Performs copy-assignment from source.

impl Continuous<f64, f64> for StudentsT

fn pdf(&self, x: f64) -> f64

Calculates the probability density function for the student’s t-distribution at x

Formula

Γ((v + 1) / 2) / (sqrt(vπ) * Γ(v / 2) * σ) * (1 + k^2 / v)^(-1 / 2 * (v
+ 1))

where k = (x - μ) / σ, μ is the location, σ is the scale, v is the freedom, and Γ is the gamma function

fn ln_pdf(&self, x: f64) -> f64

Calculates the log probability density function for the student’s t-distribution at x

Formula

ln(Γ((v + 1) / 2) / (sqrt(vπ) * Γ(v / 2) * σ) * (1 + k^2 / v)^(-1 / 2 *
(v + 1)))

where k = (x - μ) / σ, μ is the location, σ is the scale, v is the freedom, and Γ is the gamma function

impl ContinuousCDF<f64, f64> for StudentsT

fn cdf(&self, x: f64) -> f64

Calculates the cumulative distribution function for the student’s t-distribution at x

Formula

if x < μ {
    (1 / 2) * I(t, v / 2, 1 / 2)
} else {
    1 - (1 / 2) * I(t, v / 2, 1 / 2)
}

where t = v / (v + k^2), k = (x - μ) / σ, μ is the location, σ is the scale, v is the freedom, and I is the regularized incomplete beta function

fn inverse_cdf(&self, x: f64) -> f64

Calculates the inverse cumulative distribution function for the Student’s T-distribution at x

impl Debug for StudentsT

fn fmt(&self, f: &mut Formatter<'_>) -> Result

Formats the value using the given formatter.

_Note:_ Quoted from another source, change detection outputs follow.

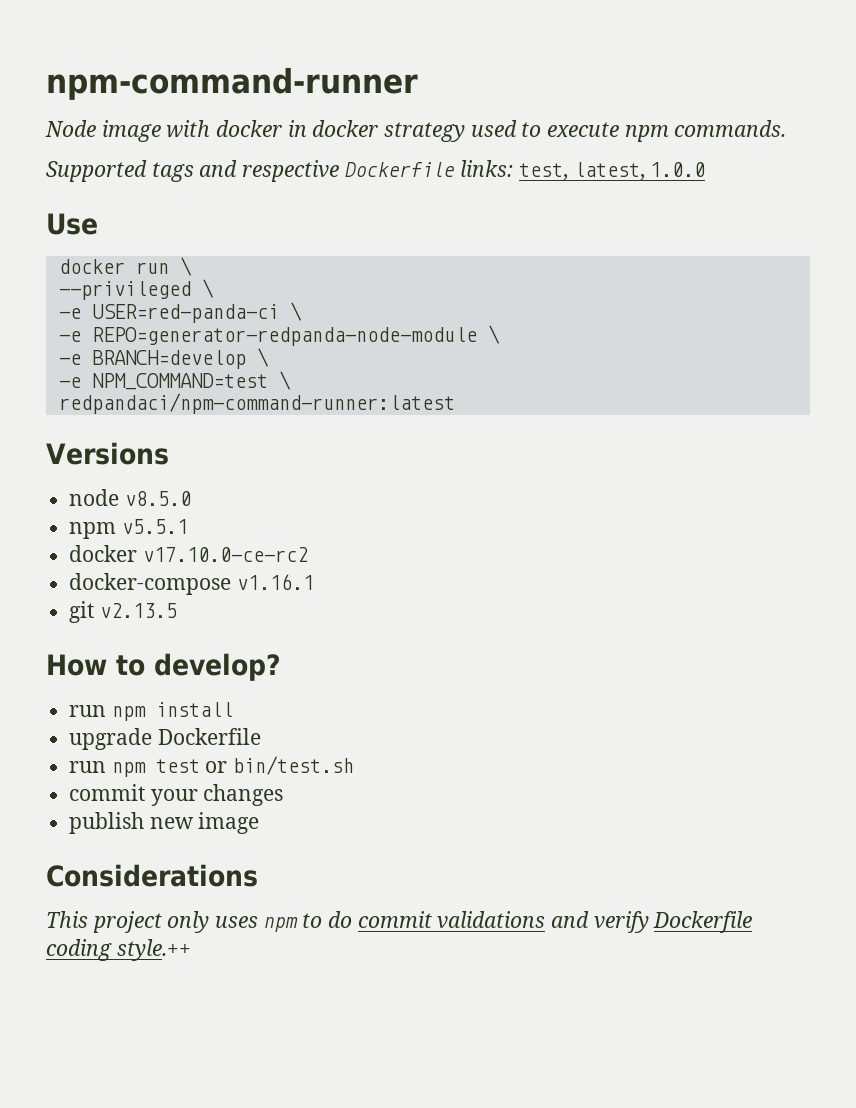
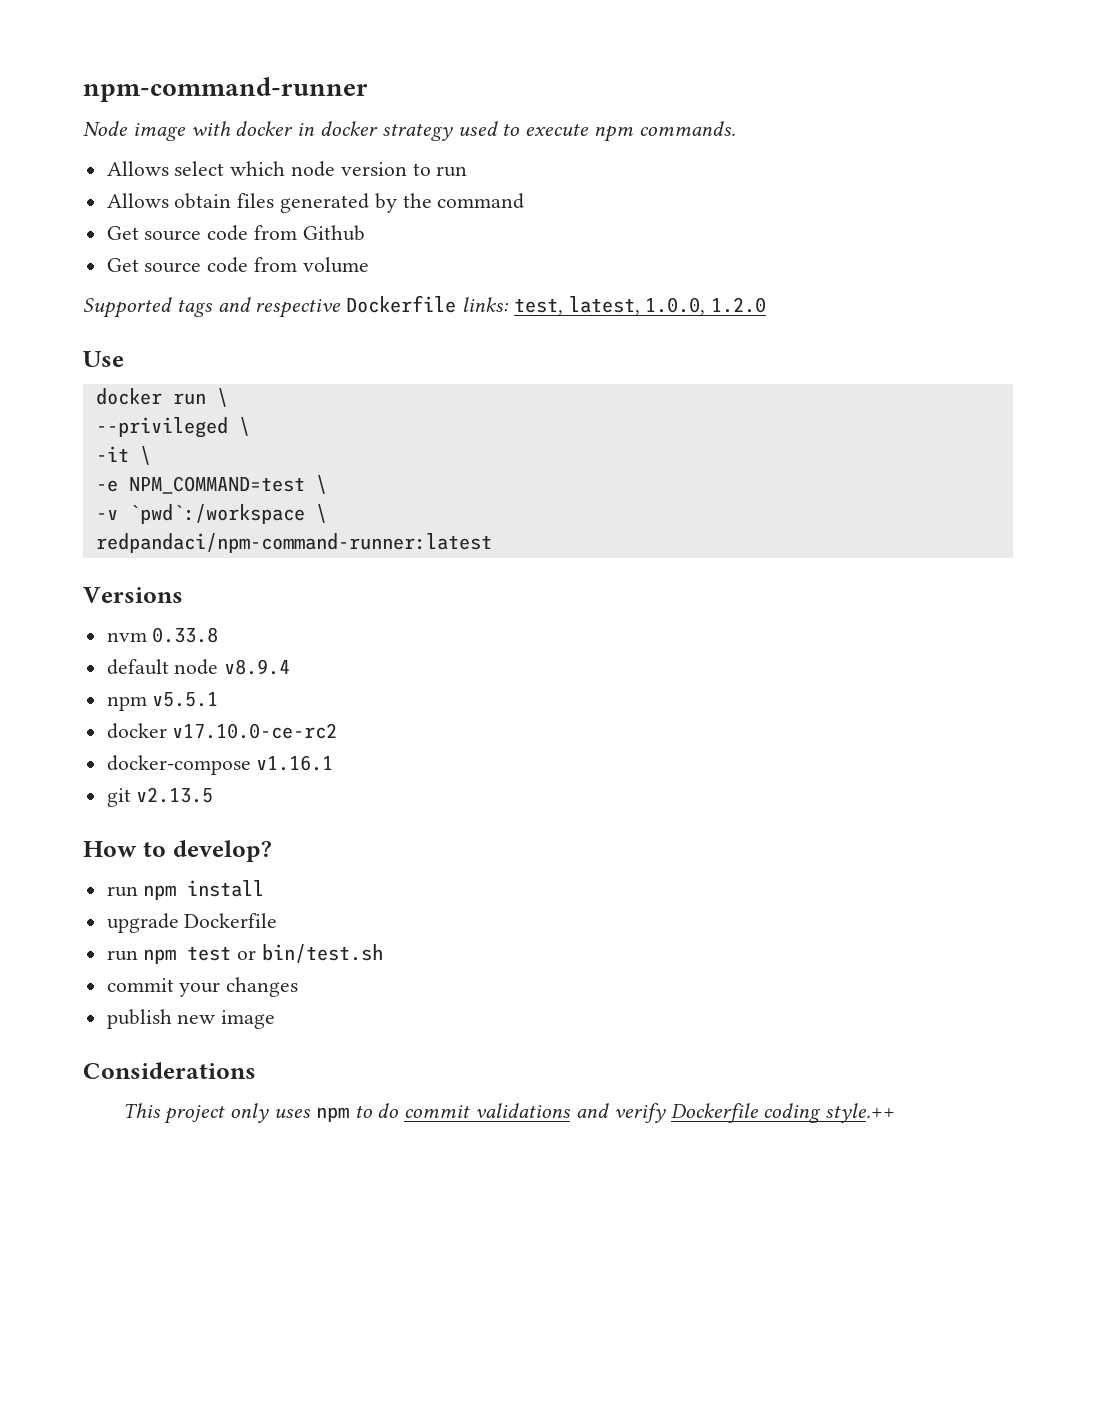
+ Allows select which node version to run
+ Allows obtain files generated by the command
+ Get source code from Github
+ Get source code from volume
- Supported tags and respective Dockerfile links: test, latest, 1.0.0
+ Supported tags and respective Dockerfile links: test, latest, 1.0.0, 1.2.0
- -e USER=red-panda-ci \
- -e REPO=generator-redpanda-node-module \
- -e BRANCH=develop \
+ -it \
+ -v `pwd`:/workspace \
- node v8.5.0
+ nvm 0.33.8
+ default node v8.9.4

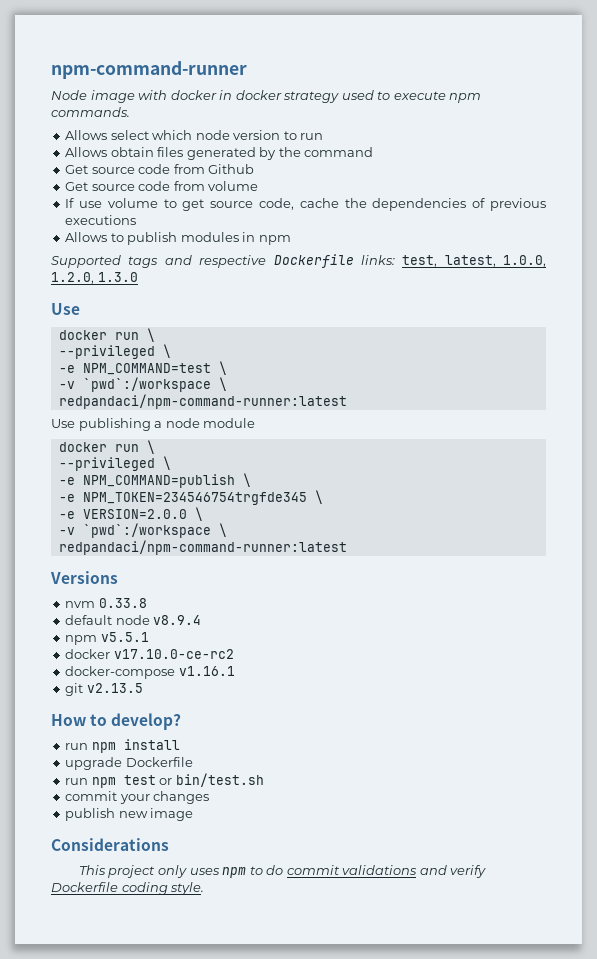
+ If use volume to get source code, cache the dependencies of previous executions
+ Allows to publish modules in npm
- Supported tags and respective Dockerfile links: test, latest, 1.0.0, 1.2.0
+ Supported tags and respective Dockerfile links: test, latest, 1.0.0, 1.2.0, 1.3.0
- -it \
  -e NPM_COMMAND=test \
+ -v `pwd`:/workspace \
+ redpandaci/npm-command-runner:latest
+ Use publishing a node module
+ docker run \
+ --privileged \
+ -e NPM_COMMAND=publish \
+ -e NPM_TOKEN=234546754trgfde345 \
+ -e VERSION=2.0.0 \
- This project only uses npm to do commit validations and verify Dockerfile coding style.++
+ This project only uses npm to do commit validations and verify Dockerfile coding style.

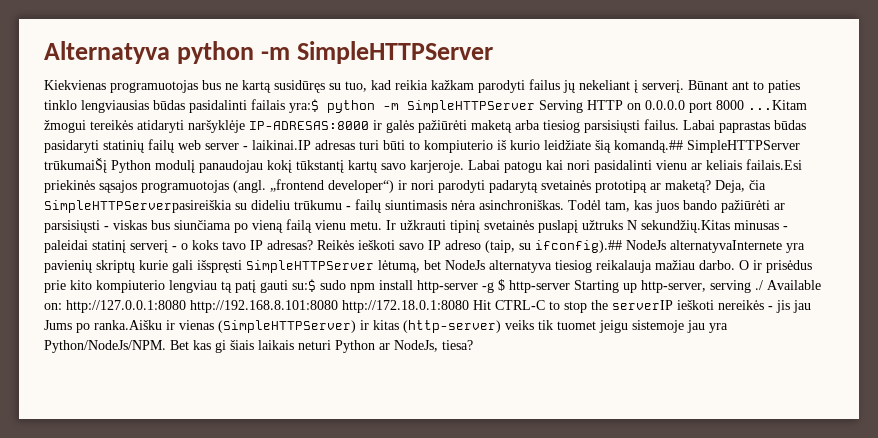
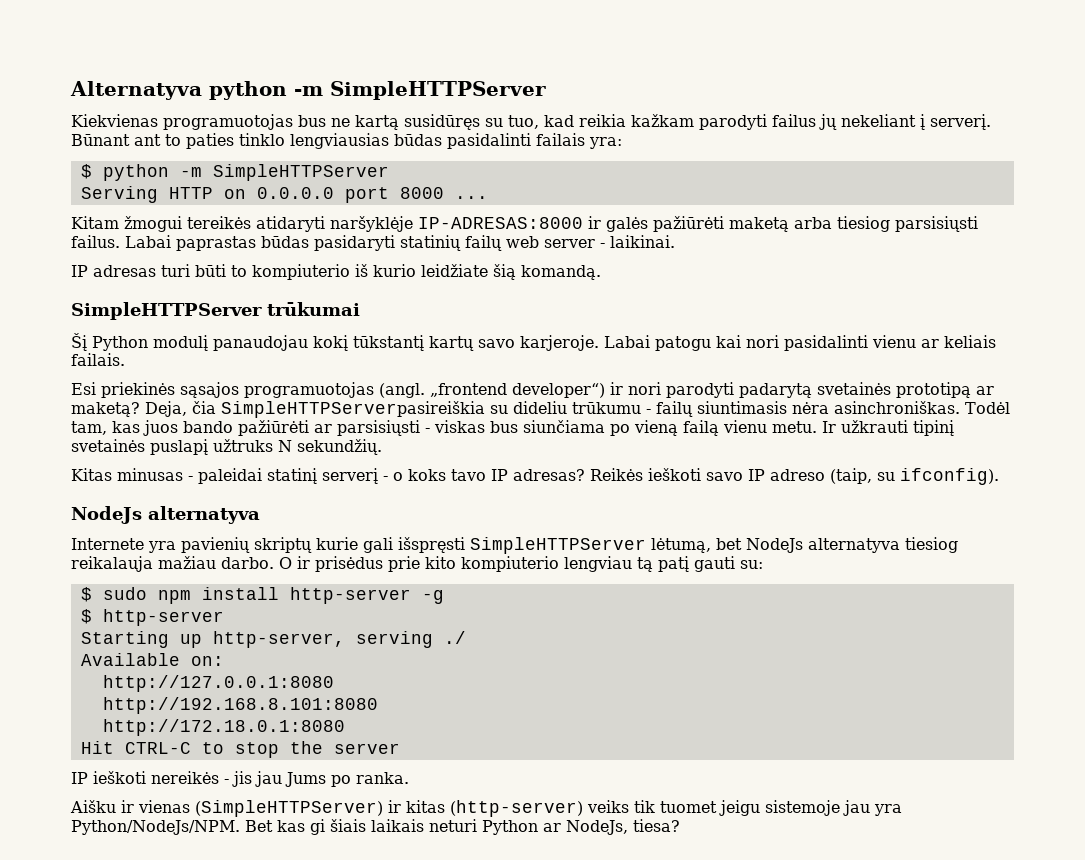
- Būnant ant to paties tinklo lengviausias būdas pasidalinti failais yra:$ python -m SimpleHTTPServer Serving HTTP on 0.0.0.0 port 8000 ...Kitam žmogui tereikės atidaryti naršyklėje IP-ADRESAS:8000 ir galės pažiūrėti maketą arba tiesiog parsisiųsti failus.
+ Būnant ant to paties tinklo lengviausias būdas pasidalinti failais yra:
+ $ python -m SimpleHTTPServer
+ Serving HTTP on 0.0.0.0 port 8000 ...
+ Kitam žmogui tereikės atidaryti naršyklėje IP-ADRESAS:8000 ir galės pažiūrėti maketą arba tiesiog parsisiųsti failus.
- Labai paprastas būdas pasidaryti statinių failų web server - laikinai.IP adresas turi būti to kompiuterio iš kurio leidžiate šią komandą.## SimpleHTTPServer trūkumaiŠį Python modulį panaudojau kokį tūkstantį kartų savo karjeroje.
+ Labai paprastas būdas pasidaryti statinių failų web server - laikinai.
+ IP adresas turi būti to kompiuterio iš kurio leidžiate šią komandą.
+ SimpleHTTPServer trūkumai
+ Šį Python modulį panaudojau kokį tūkstantį kartų savo karjeroje.
- Labai patogu kai nori pasidalinti vienu ar keliais failais.Esi priekinės sąsajos programuotojas (angl.
+ Labai patogu kai nori pasidalinti vienu ar keliais failais.
+ Esi priekinės sąsajos programuotojas (angl.
- Ir užkrauti tipinį svetainės puslapį užtruks N sekundžių.Kitas minusas - paleidai statinį serverį - o koks tavo IP adresas?
+ Ir užkrauti tipinį svetainės puslapį užtruks N sekundžių.
+ Kitas minusas - paleidai statinį serverį - o koks tavo IP adresas?
- Reikės ieškoti savo IP adreso (taip, su ifconfig).## NodeJs alternatyvaInternete yra pavienių skriptų kurie gali išspręsti SimpleHTTPServer lėtumą, bet NodeJs alternatyva tiesiog reikalauja mažiau darbo.
+ Reikės ieškoti savo IP adreso (taip, su ifconfig).
+ NodeJs alternatyva
+ Internete yra pavienių skriptų kurie gali išspręsti SimpleHTTPServer lėtumą, bet NodeJs alternatyva tiesiog reikalauja mažiau darbo.
- O ir prisėdus prie kito kompiuterio lengviau tą patį gauti su:$ sudo npm install http-server -g $ http-server Starting up http-server, serving ./ Available on: http://127.0.0.1:8080 http://192.168.8.101:8080 http://172.18.0.1:8080 Hit CTRL-C to stop the serverIP ieškoti nereikės - jis jau Jums po ranka.Aišku ir vienas (SimpleHTTPServer) ir kitas (http-server) veiks tik tuomet jeigu sistemoje jau yra Python/NodeJs/NPM.
+ O ir prisėdus prie kito kompiuterio lengviau tą patį gauti su:
+ $ sudo npm install http-server -g
+ $ http-server
+ Starting up http-server, serving ./
+ Available on:
+ http://127.0.0.1:8080
+ http://192.168.8.101:8080
+ http://172.18.0.1:8080
+ Hit CTRL-C to stop the server
+ IP ieškoti nereikės - jis jau Jums po ranka.
+ Aišku ir vienas (SimpleHTTPServer) ir kitas (http-server) veiks tik tuomet jeigu sistemoje jau yra Python/NodeJs/NPM.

impl Distribution<f64> for StudentsT

fn sample<R: Rng + ?Sized>(&self, r: &mut R) -> f64

Generate a random value of T, using rng as the source of randomness.

fn sample_iter<R>(self, rng: R) -> DistIter<Self, R, T>where R: Rng, Self: Sized,

Create an iterator that generates random values of T, using rng as the source of randomness.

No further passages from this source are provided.